Task details: Your answer must hold only the lines below from the line containing "- User Management: Manage" through the line containing "- You can extend", each reproduced exactly.

Records shown:
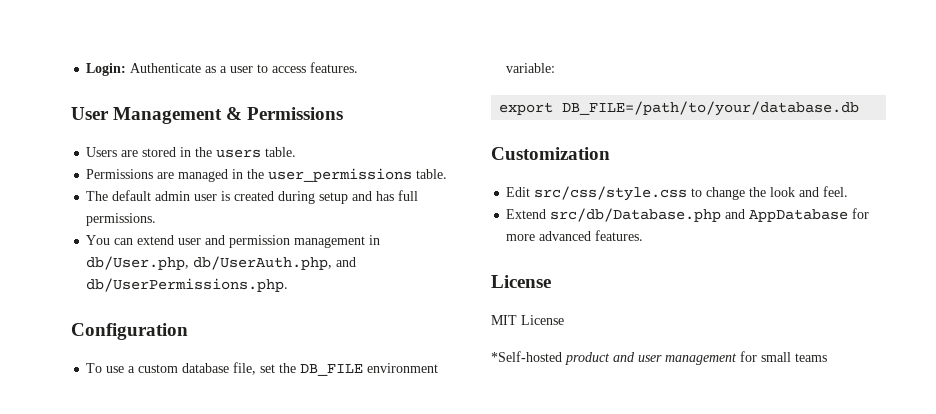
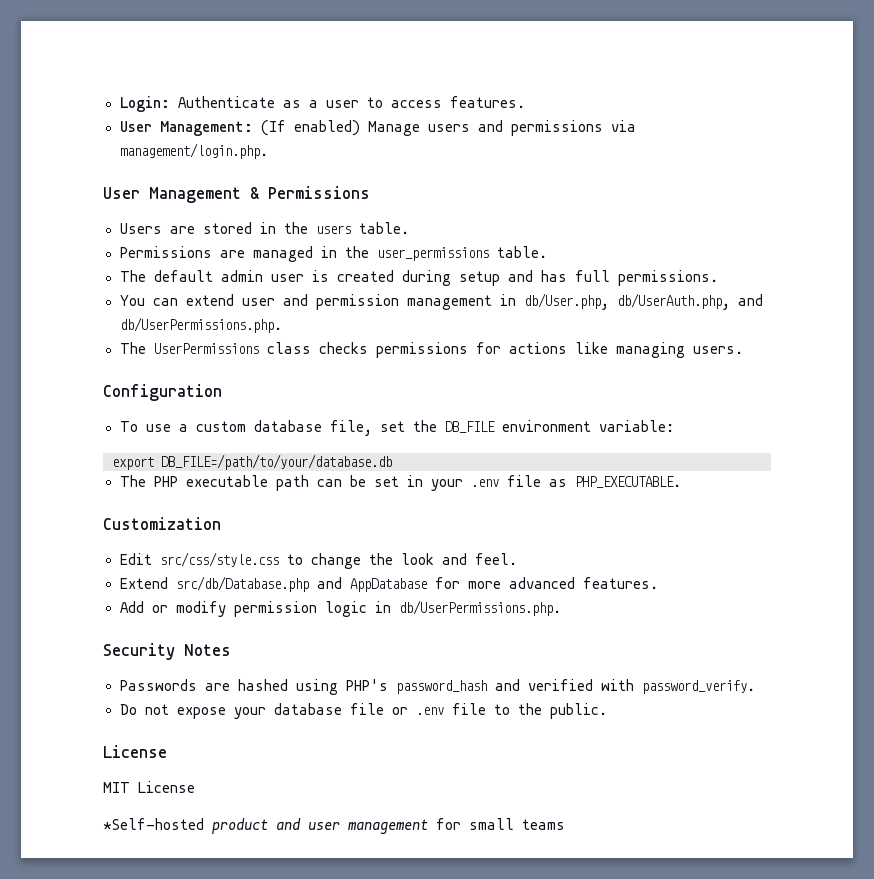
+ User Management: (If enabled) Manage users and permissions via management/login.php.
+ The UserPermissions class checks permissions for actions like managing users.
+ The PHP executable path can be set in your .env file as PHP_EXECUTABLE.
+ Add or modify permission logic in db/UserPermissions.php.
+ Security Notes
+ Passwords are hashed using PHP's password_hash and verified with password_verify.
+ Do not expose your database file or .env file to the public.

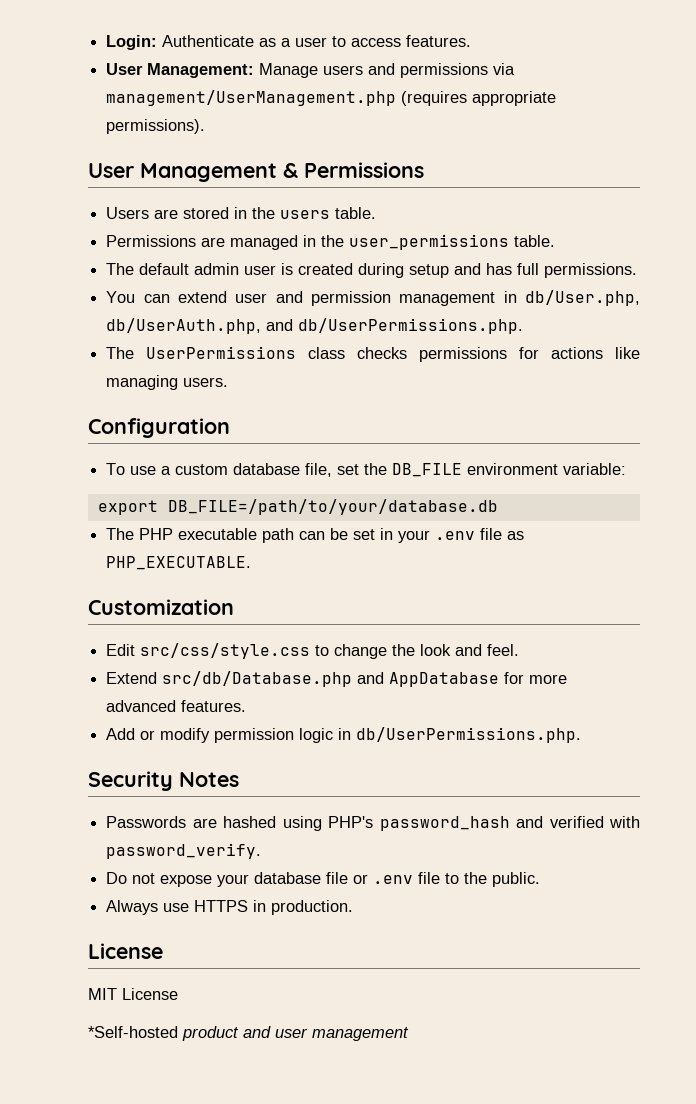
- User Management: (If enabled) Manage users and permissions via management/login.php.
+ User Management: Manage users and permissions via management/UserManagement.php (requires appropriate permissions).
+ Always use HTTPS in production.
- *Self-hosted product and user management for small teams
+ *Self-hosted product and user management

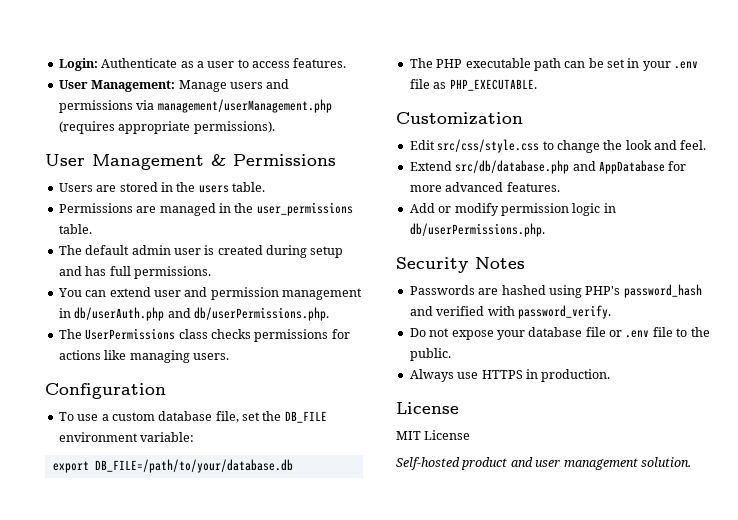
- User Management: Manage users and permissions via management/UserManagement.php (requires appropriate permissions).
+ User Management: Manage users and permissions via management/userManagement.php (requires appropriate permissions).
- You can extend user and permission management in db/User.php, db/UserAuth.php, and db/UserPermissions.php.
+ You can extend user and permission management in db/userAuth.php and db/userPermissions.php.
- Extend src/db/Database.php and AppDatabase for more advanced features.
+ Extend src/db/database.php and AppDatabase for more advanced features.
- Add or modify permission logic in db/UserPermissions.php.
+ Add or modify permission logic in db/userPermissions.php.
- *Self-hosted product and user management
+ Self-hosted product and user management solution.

Result of the task:
- User Management: Manage users and permissions via management/UserManagement.php (requires appropriate permissions).
+ User Management: Manage users and permissions via management/userManagement.php (requires appropriate permissions).
- You can extend user and permission management in db/User.php, db/UserAuth.php, and db/UserPermissions.php.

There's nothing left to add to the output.